Скилленгар отчаянно замотал головой и поднял вверх руки, словно защищаясь от помощи, которую готов был предложить Риордан.

– Я не денег пришел просить, – гордо заявил он. – Бунд растолковал мне, кого следует благодарить, да я и сам еще раньше понял, что обязан вам жизнью. Не будь вас, мой господин, мне было бы суждено околеть там, в каменном мешке под номером семьдесят. Вы продлили мои дни, и с этого часа они ваши. Скажете стирать белье, пойду стирать белье, скажете резать глотки, буду резать глотки. Я понимаю, – Скилленгар показал на свою жалкую одежду, – что обет от такого оборванца недорого стоит. Но, если вы помните, мой господин, у меня есть ремесло. Я скорняк. Так что сумею заработать себе на жизнь и внешний вид, чтобы вас не позорить. А когда поправлю свои дела, явлюсь к вам снова, и вы уже скажете, как надумали мной распорядиться.
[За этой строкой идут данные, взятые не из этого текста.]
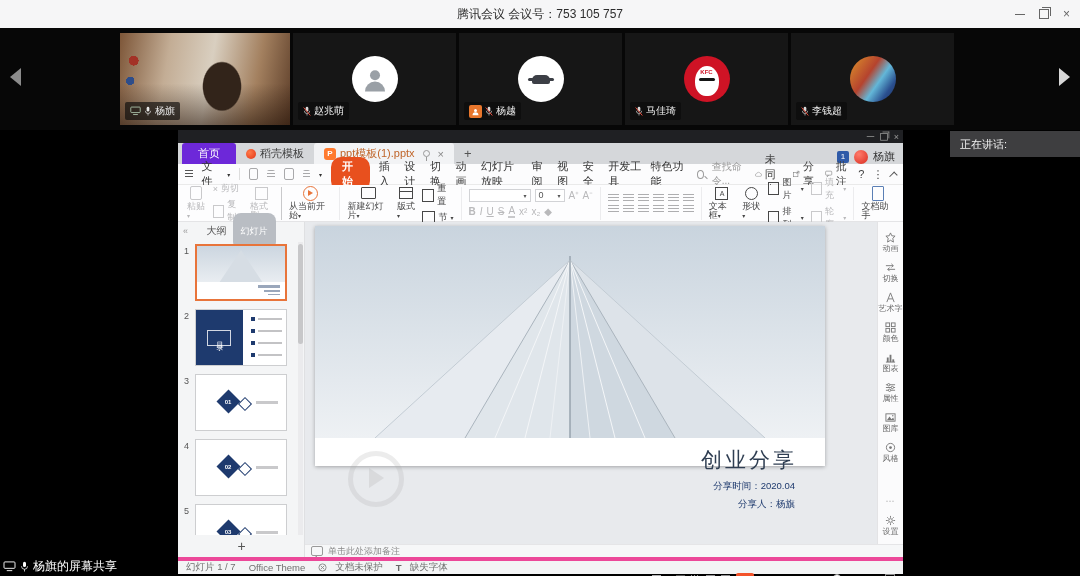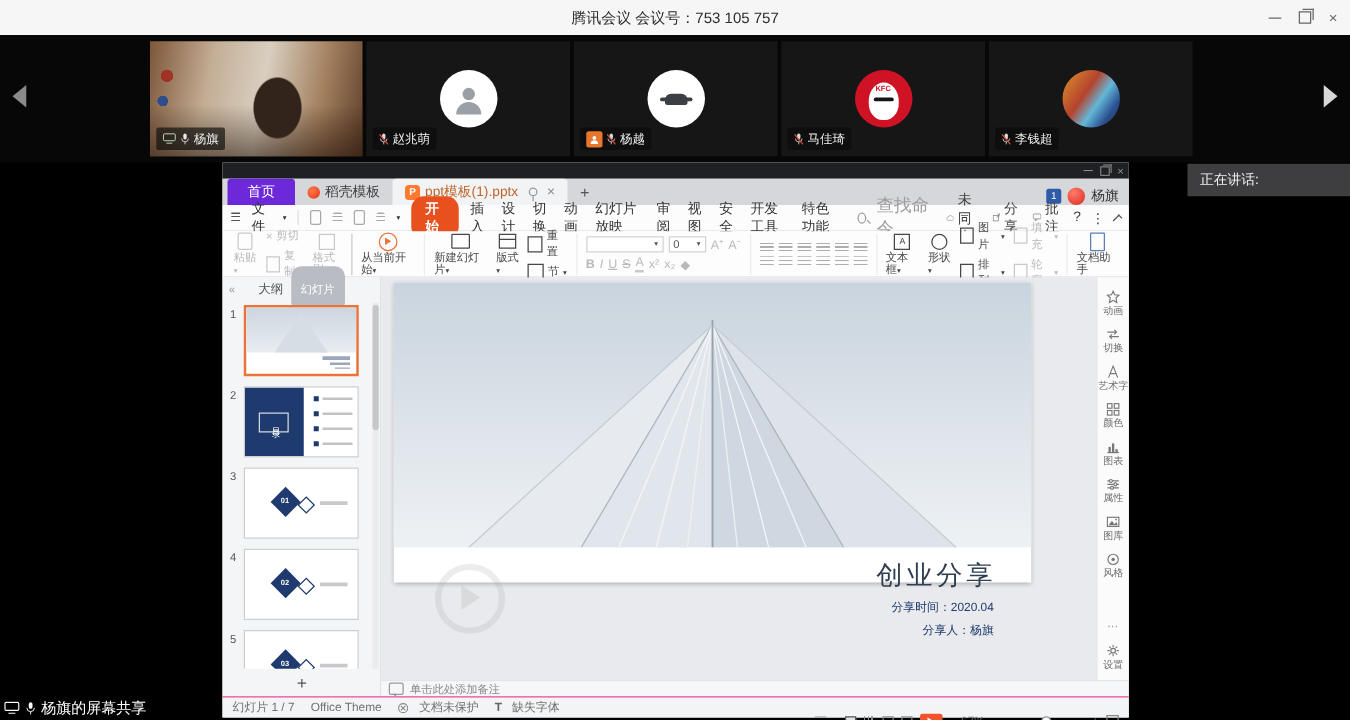--- a/index.html
+++ b/index.html
@@ -67,21 +67,21 @@
   .uname{font-size:11px;color:#333;}
   
   #wmenu{left:0;top:34px;width:725px;height:21px;background:#fcfcfd;border-bottom:1px solid #eaeaea;display:flex;align-items:center;padding:0 7px;box-sizing:border-box;gap:9px;font-size:11px;color:#333;}
   .hamb{width:10px;height:8px;background:repeating-linear-gradient(to bottom,#555 0 1px,transparent 1px 3px);}
   .vdiv{width:1px;height:12px;background:#ddd;}
   .qi{width:10px;height:10px;border:1px solid #a9a9ab;border-radius:2px;}
   .qi.fill{background:repeating-linear-gradient(to bottom,#a9a9ab 0 1px,transparent 1px 3px);border:none;height:9px;}
   .mtab{cursor:default;}
   .mtab.active{background:#e8501e;color:#fff;border-radius:10px;padding:2px 11px;font-weight:bold;}
   .dd{font-size:6px;color:inherit;}
-  .searchbox{display:flex;align-items:center;gap:8px;color:#9b9b9b;font-size:14px;margin-left:4px;}
+  .searchbox{display:flex;align-items:center;gap:8px;color:#9b9b9b;font-size:10px;margin-left:4px;}
   .mag{width:7px;height:7px;border:1px solid #9b9b9b;border-radius:50%;position:relative;}
   .mag:after{content:"";position:absolute;left:6px;top:6px;width:4px;height:1px;background:#9b9b9b;transform:rotate(45deg);}
   #wmenu .right{margin-left:auto;display:flex;align-items:center;gap:8px;color:#3f3f3f;}
   #wmenu .right .it{display:flex;align-items:center;gap:3px;}
   .chev{width:6px;height:6px;border-left:1px solid #555;border-top:1px solid #555;transform:rotate(45deg);margin-top:3px;}
   
   #wribbon{left:0;top:55px;width:725px;height:37px;background:#fdfdfe;border-bottom:1px solid #e4e4e6;display:flex;align-items:center;padding:0 2px;box-sizing:border-box;}
   .rg{display:flex;align-items:center;gap:7px;padding:0 7px;border-right:1px solid #ececee;height:33px;box-sizing:border-box;}
   .bi{display:flex;flex-direction:column;align-items:center;justify-content:center;gap:2px;font-size:9px;color:#474747;line-height:1;}
   .bi .ig{height:14px;display:flex;align-items:center;justify-content:center;}
@@ -139,21 +139,21 @@
   .wm:after{content:"";position:absolute;left:16px;top:12px;border-top:10px solid transparent;border-bottom:10px solid transparent;border-left:15px solid rgba(170,170,170,.25);}
   
   #wrail{left:699px;top:92px;width:26px;height:322px;background:#fbfbfc;border-left:1px solid #e3e3e5;display:flex;flex-direction:column;align-items:center;padding-top:10px;box-sizing:border-box;gap:9px;}
   .ritem{display:flex;flex-direction:column;align-items:center;gap:2px;font-size:8px;color:#6b6b6b;line-height:1;}
   .dots{color:#9a9a9a;font-size:9px;letter-spacing:1px;margin-top:auto;}
   .ritem.last{margin-bottom:8px;}
   
   #wnotes{left:127px;top:414px;width:598px;height:13px;background:#f6f7f8;border-top:1px solid #e5e5e7;display:flex;align-items:center;gap:5px;padding-left:6px;box-sizing:border-box;font-size:9px;color:#8a8a8a;}
   .noteic{width:10px;height:8px;border:1px solid #999;border-radius:2px;position:relative;}
   .noteic:after{content:"";position:absolute;left:2px;top:8px;border-left:3px solid transparent;border-right:0 solid transparent;border-top:3px solid #999;}
-  #wstatus{left:0;top:427px;width:725px;height:17px;background:#f3f4f5;border-top:1px solid #ec4899;display:flex;align-items:center;font-size:9.5px;color:#707070;padding:0 8px;box-sizing:border-box;gap:13px;}
+  #wstatus{left:0;top:427px;width:725px;height:17px;background:#f3f4f5;border-top:4px solid #ec4899;display:flex;align-items:center;font-size:9.5px;color:#707070;padding:0 8px;box-sizing:border-box;gap:13px;}
   #wstatus .right{margin-left:auto;display:flex;align-items:center;gap:6px;margin-top:22px;}
   .vic{width:9px;height:8px;border:1px solid #8e8e90;box-sizing:border-box;}
   .vic.sel{border-color:#555;background:#e2e2e4;}
   .vic.grid{background:repeating-linear-gradient(to right,#8e8e90 0 1px,transparent 1px 3px);border:none;}
   .playbtn{width:18px;height:12px;background:#f3532a;border-radius:2px;display:flex;align-items:center;justify-content:center;}
   .playbtn:after{content:"";border-top:3px solid transparent;border-bottom:3px solid transparent;border-left:5px solid #fff;display:block;}
   .slider{width:62px;height:1px;background:#c2c2c4;position:relative;}
   .knob{position:absolute;left:45%;top:-4px;width:8px;height:8px;background:#fff;border:1px solid #999;border-radius:50%;box-sizing:border-box;}
   .fit{width:8px;height:8px;border:1px solid #888;}
   .statdot{display:flex;align-items:center;gap:8px;}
Произнеся это, Скилленгар вновь попытался опуститься на колени, но Риордан остановил его.

– Погоди, а твое дело, семья?

– Я не женат. Весь инструмент и имущество продали в счет уплаты судебных издержек, а моим родственникам я ничем не обязан, поскольку они забыли обо мне с того момента, как попал в тюрьму.